Thyme, sage, catnip, lavender and many of the scented geraniums are perennial herbs that require excellent drainage to survive the summer. They may be more successful when grown in containers and placed in a location that gets some afternoon summer shade. Even grown under good conditions, they tend to be short-lived and often succumb to root and stem rots in the hot, wet, late-summer season. They are generally best planted in fall.
Several perennial herbs cannot tolerate our summers and are grown here as cool-season annuals, including French tarragon, feverfew and chamomile. If you don’t have them planted in your garden yet, transplants of these should definitely be planted immediately. But harvest will likely be limited.

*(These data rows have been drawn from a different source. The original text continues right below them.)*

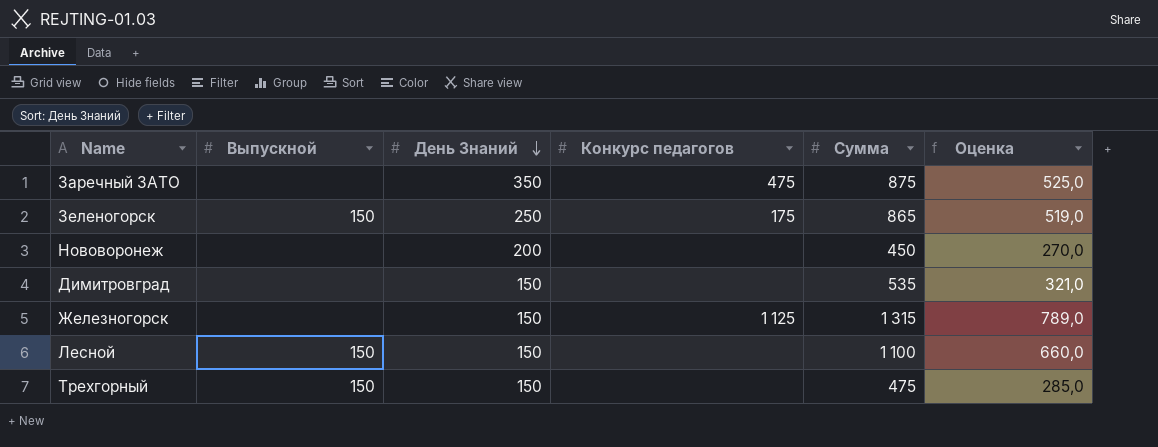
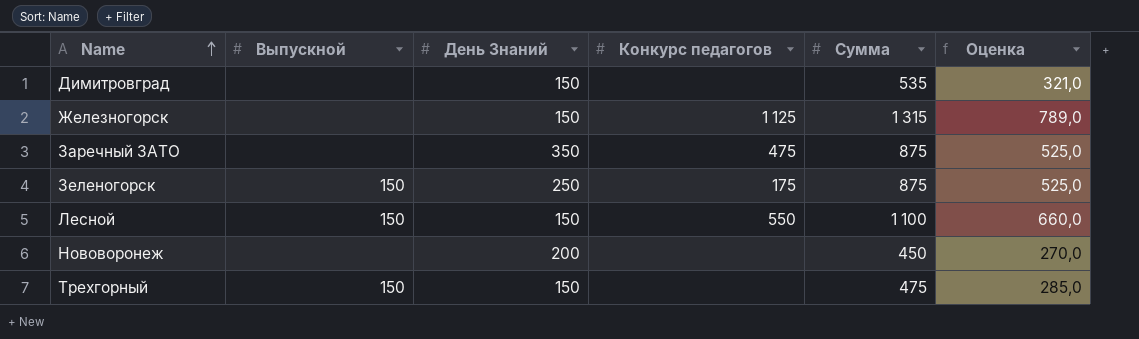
row order: День Знаний descending -> Name ascending
Зеленогорск | Сумма: 865 -> 875
Зеленогорск | Оценка: 519,0 -> 525,0
Лесной | Конкурс педагогов: none -> 550

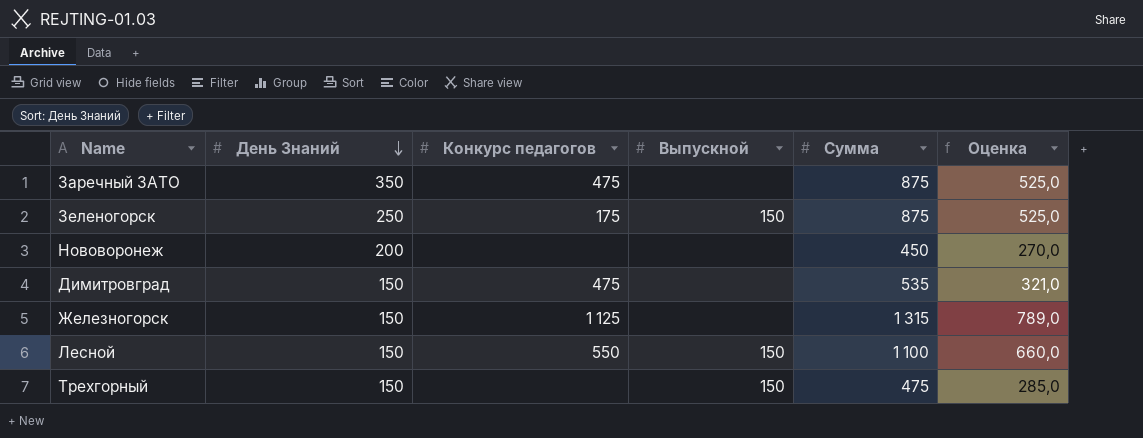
row order: Name ascending -> День Знаний descending
column Выпускной | position: 2 -> 4
Димитровград | Конкурс педагогов: none -> 475

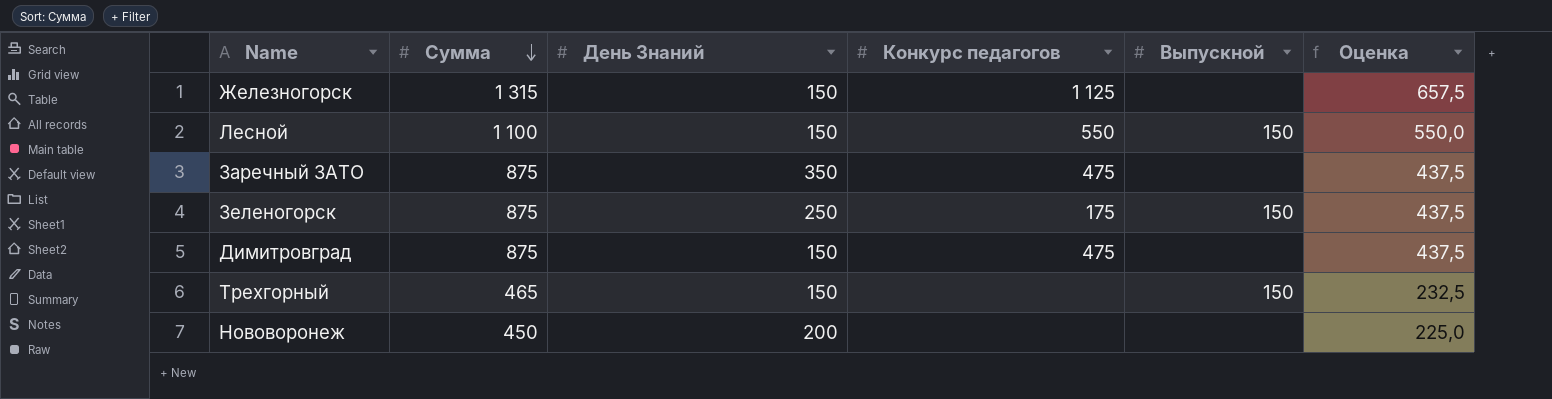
row order: День Знаний descending -> Сумма descending
column Сумма | position: 5 -> 2
column Оценка | formula: [Сумма] * 0,6 -> [Сумма] * 0,5
Димитровград | Сумма: 535 -> 875
Трехгорный | Сумма: 475 -> 465

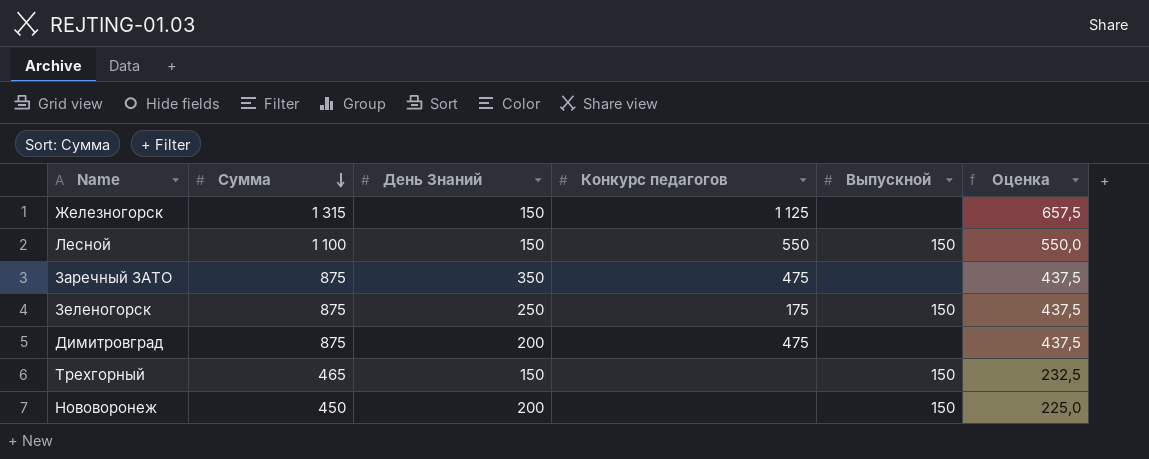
Димитровград | День Знаний: 150 -> 200
Нововоронеж | Выпускной: none -> 150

Herbs should be harvested frequently and regularly, being careful not to deplete all of the plant’s foliage. Generally, take no more than one-third of the total foliage at any one time. When harvested regularly, herbs are more uniform and compact in size, which makes them more desirable as garden plants. Harvesting and using herbs fresh is best for seasoning because the full, rich flavors are at their peak. The flowers of most herbs may also be used as a garnish or to flavor dishes.
Sometimes the herb garden can be too productive. At these times it is important to know how to preserve the extras. Most herbs can be kept for a few days after harvesting with their stems placed in containers of water, or for a week or two in plastic bags in the vegetable storage section of your refrigerator (but not basil). Ways to preserve them for longer periods are drying and freezing.